• [The task]: Only the lines below starting at the one that contains "top: 688px ->" and ending at the one that contains "margin-top: 48px ->" are to be reproduced, exactly and with both ends kept.

• [Entries supplied]:

- - - - -

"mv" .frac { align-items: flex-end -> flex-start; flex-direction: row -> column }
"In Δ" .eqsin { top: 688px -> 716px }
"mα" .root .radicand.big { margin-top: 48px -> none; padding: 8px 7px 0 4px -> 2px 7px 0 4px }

- - - - -

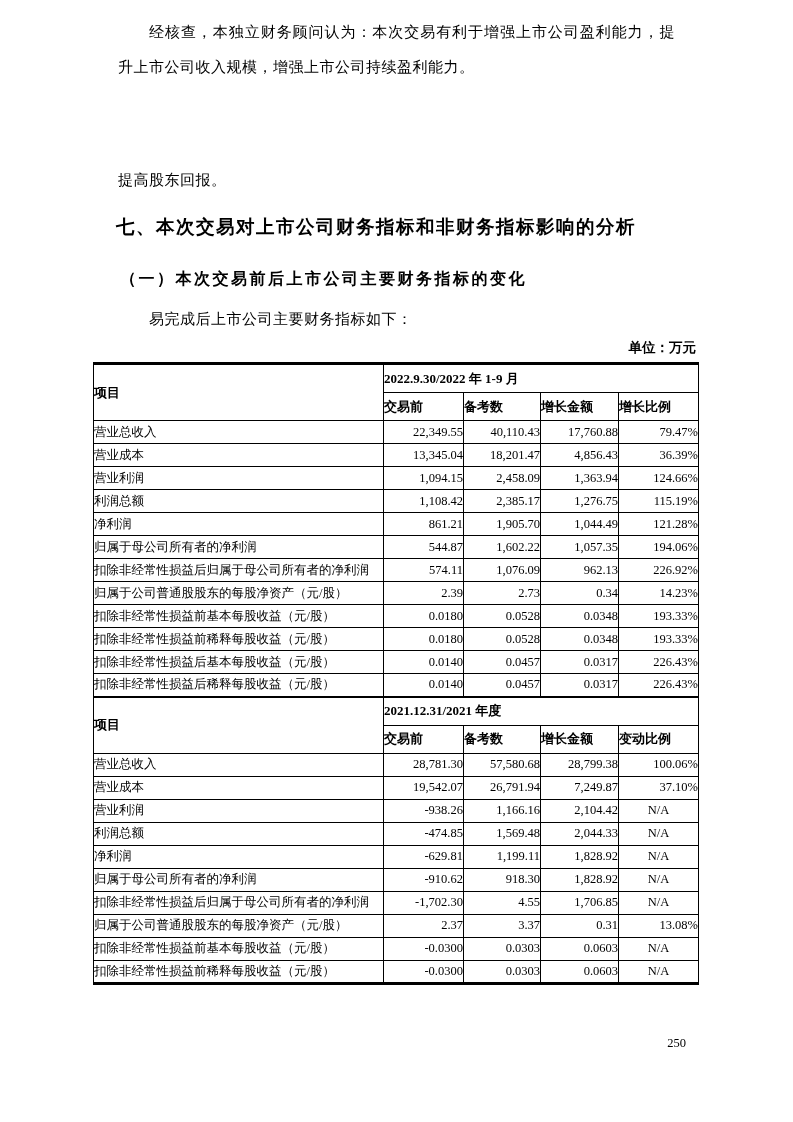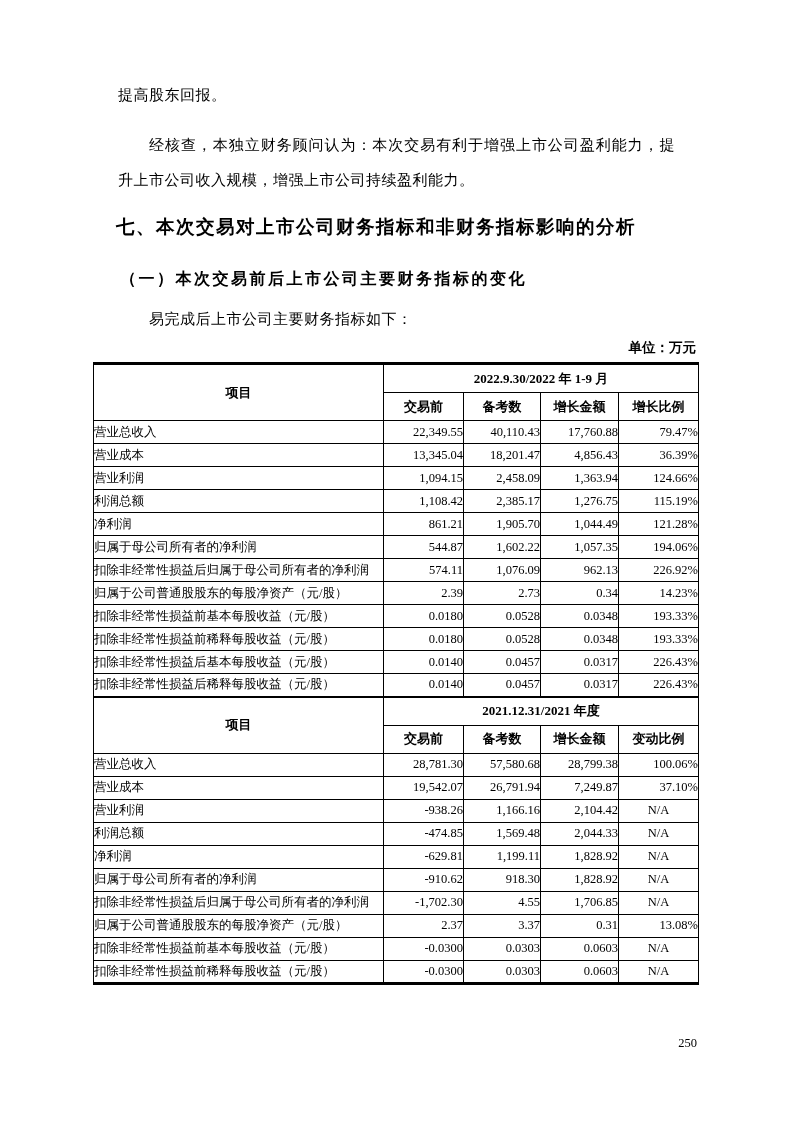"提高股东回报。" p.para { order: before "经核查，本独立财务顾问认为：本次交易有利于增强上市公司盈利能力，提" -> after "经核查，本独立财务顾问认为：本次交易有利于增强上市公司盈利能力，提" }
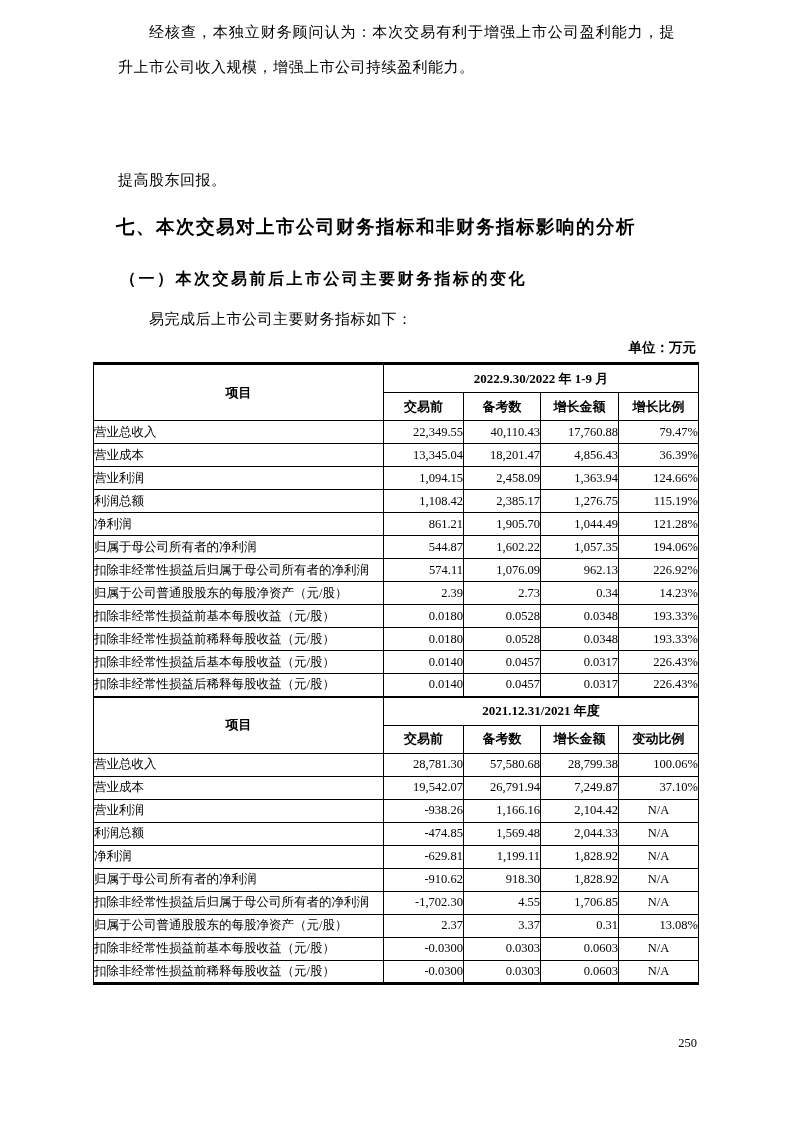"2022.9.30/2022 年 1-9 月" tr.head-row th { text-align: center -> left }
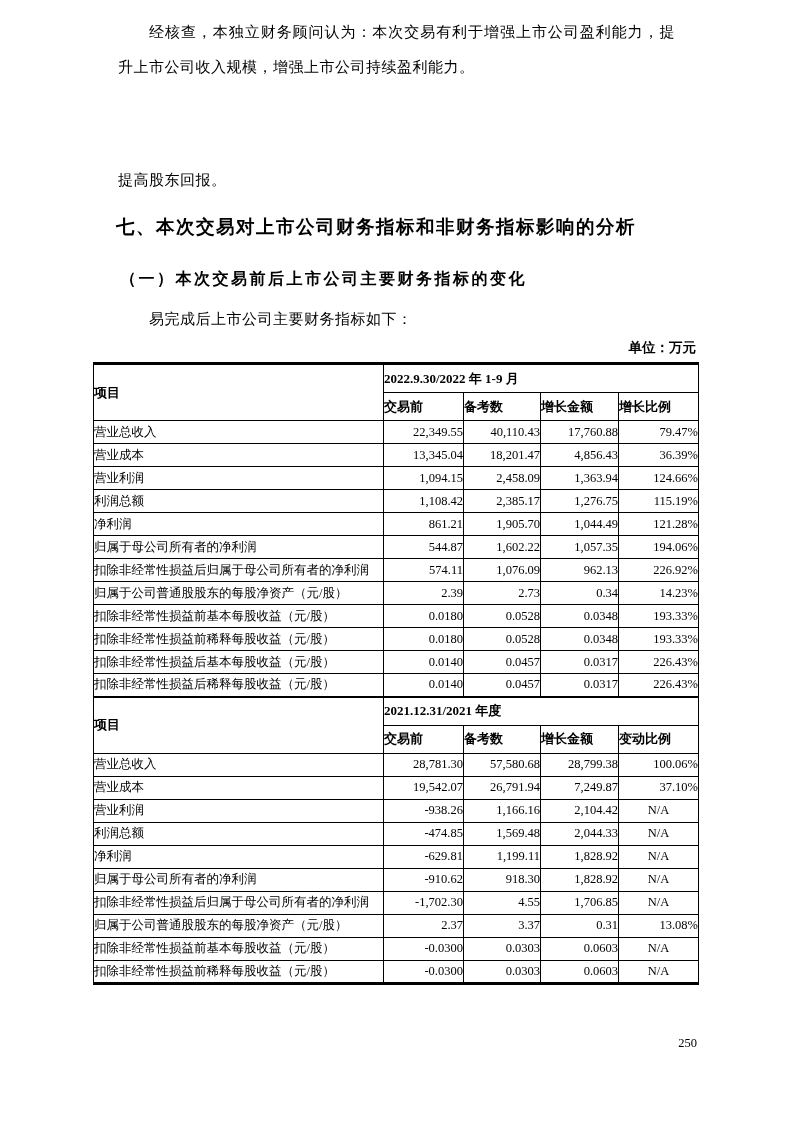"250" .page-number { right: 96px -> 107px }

- - - - -

• [Task solution]:
"In Δ" .eqsin { top: 688px -> 716px }
"mα" .root .radicand.big { margin-top: 48px -> none; padding: 8px 7px 0 4px -> 2px 7px 0 4px }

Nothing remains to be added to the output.